Problem to solve:
Search the listing for the word "code" and return each line that contains it.
<<<<
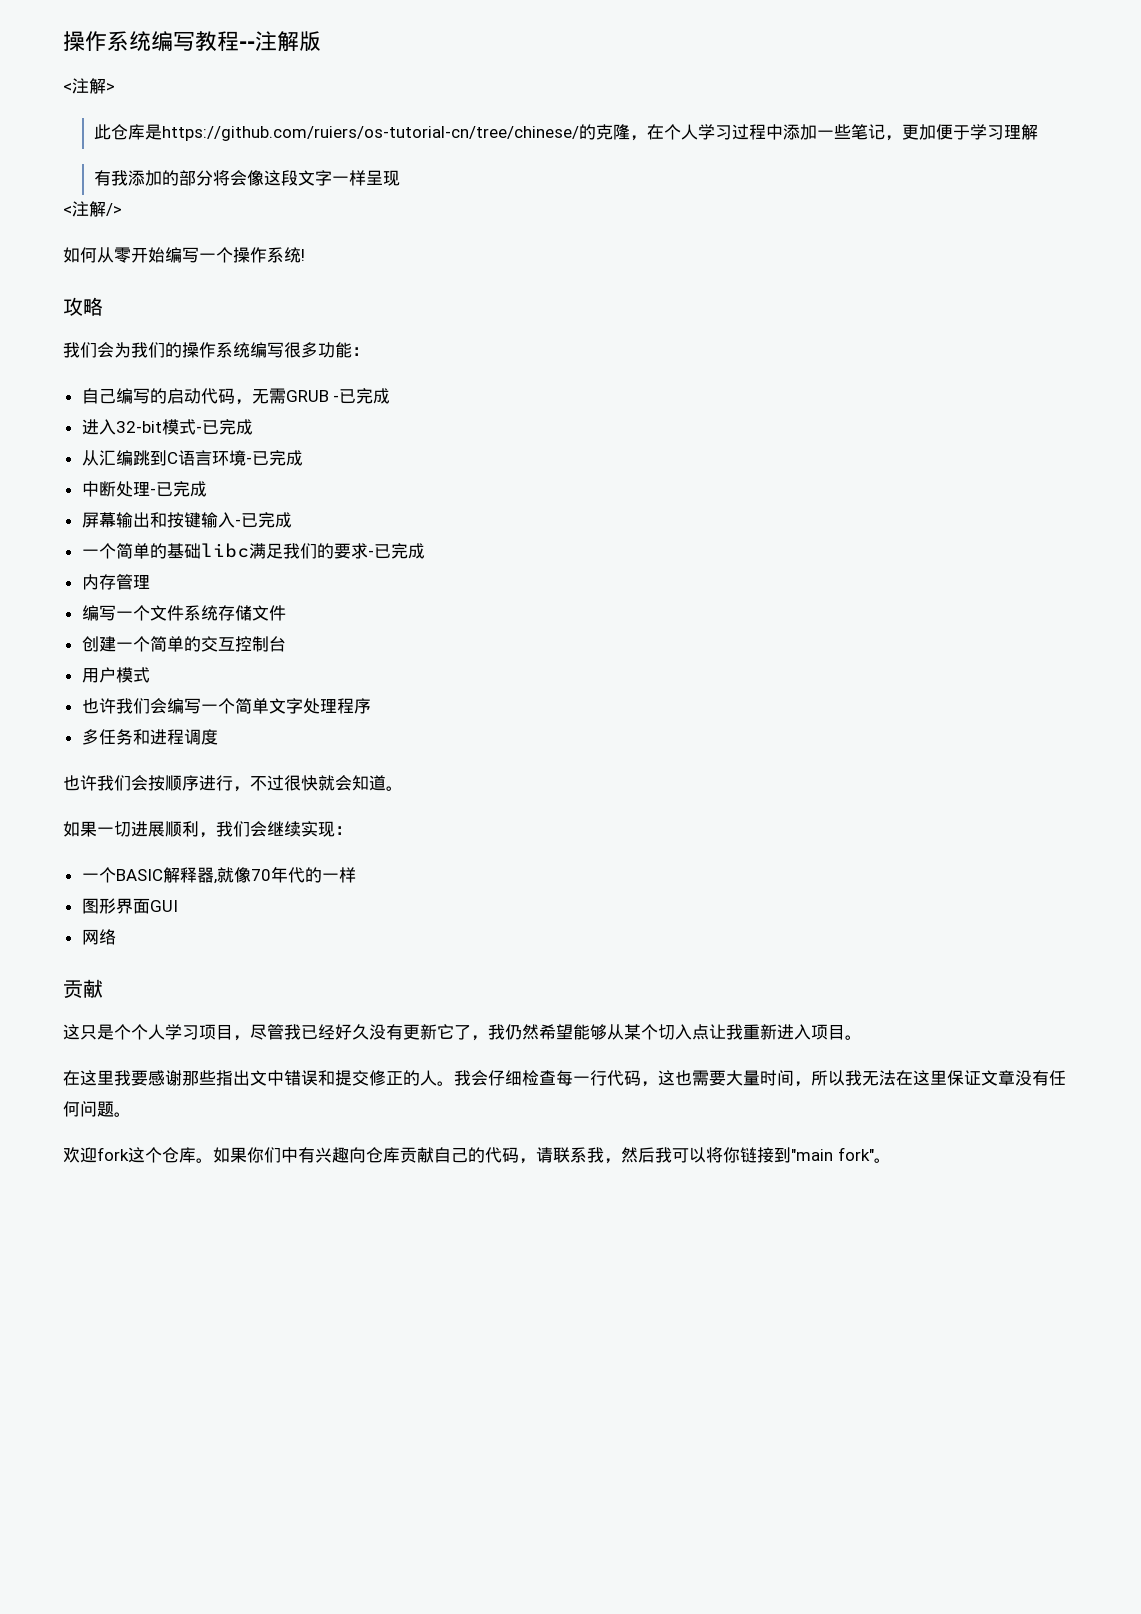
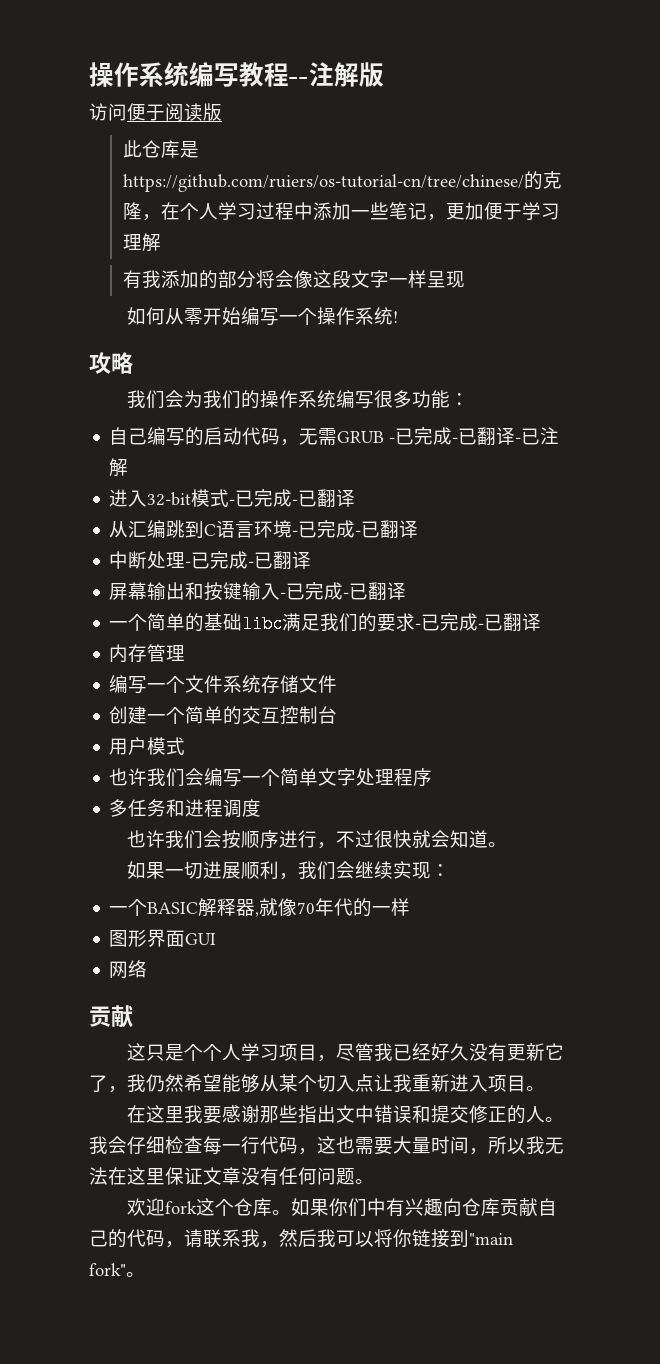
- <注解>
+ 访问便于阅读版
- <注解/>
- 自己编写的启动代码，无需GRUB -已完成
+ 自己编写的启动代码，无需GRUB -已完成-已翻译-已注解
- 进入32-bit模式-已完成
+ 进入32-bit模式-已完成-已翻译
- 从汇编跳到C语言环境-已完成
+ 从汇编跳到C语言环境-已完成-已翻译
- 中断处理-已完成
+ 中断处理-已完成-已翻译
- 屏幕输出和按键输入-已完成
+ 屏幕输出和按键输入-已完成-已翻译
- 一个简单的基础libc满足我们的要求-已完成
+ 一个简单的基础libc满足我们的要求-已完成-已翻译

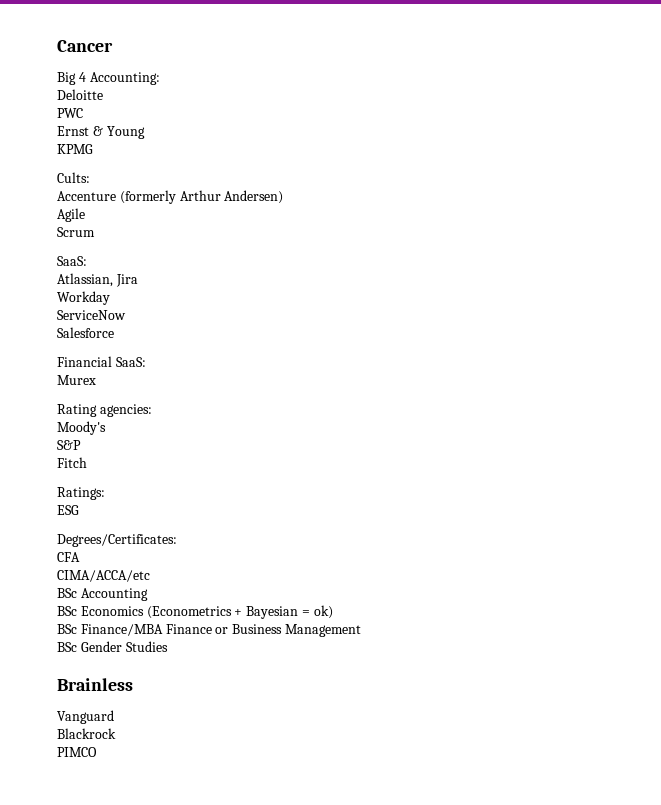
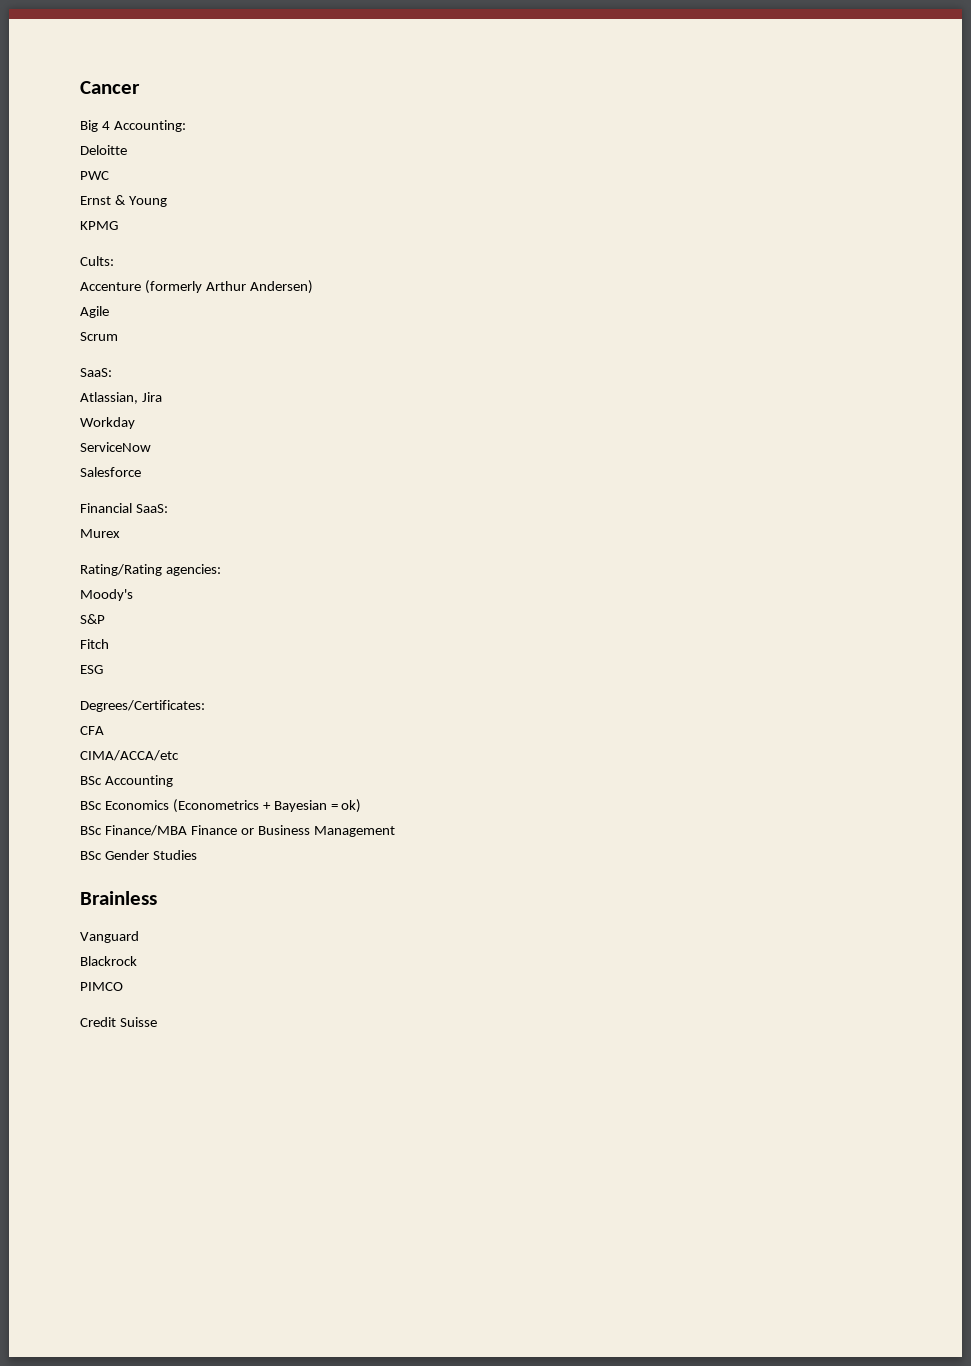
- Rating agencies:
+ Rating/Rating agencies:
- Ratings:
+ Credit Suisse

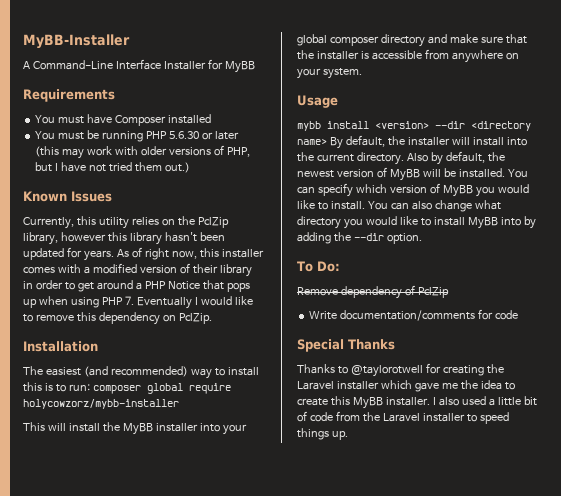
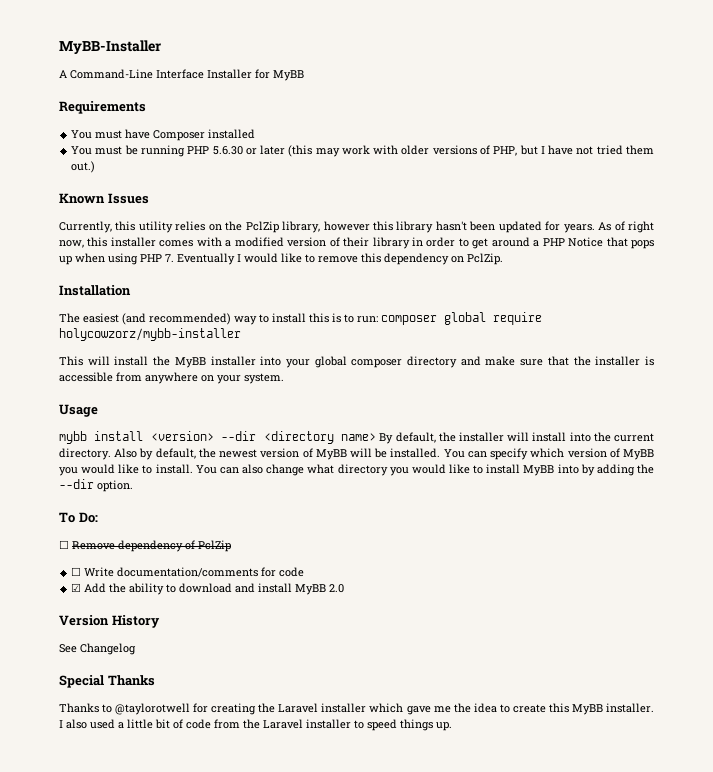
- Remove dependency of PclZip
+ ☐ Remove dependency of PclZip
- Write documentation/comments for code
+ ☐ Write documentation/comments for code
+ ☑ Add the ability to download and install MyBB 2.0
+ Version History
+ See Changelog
>>>>
Solved problem:
- Write documentation/comments for code
+ ☐ Write documentation/comments for code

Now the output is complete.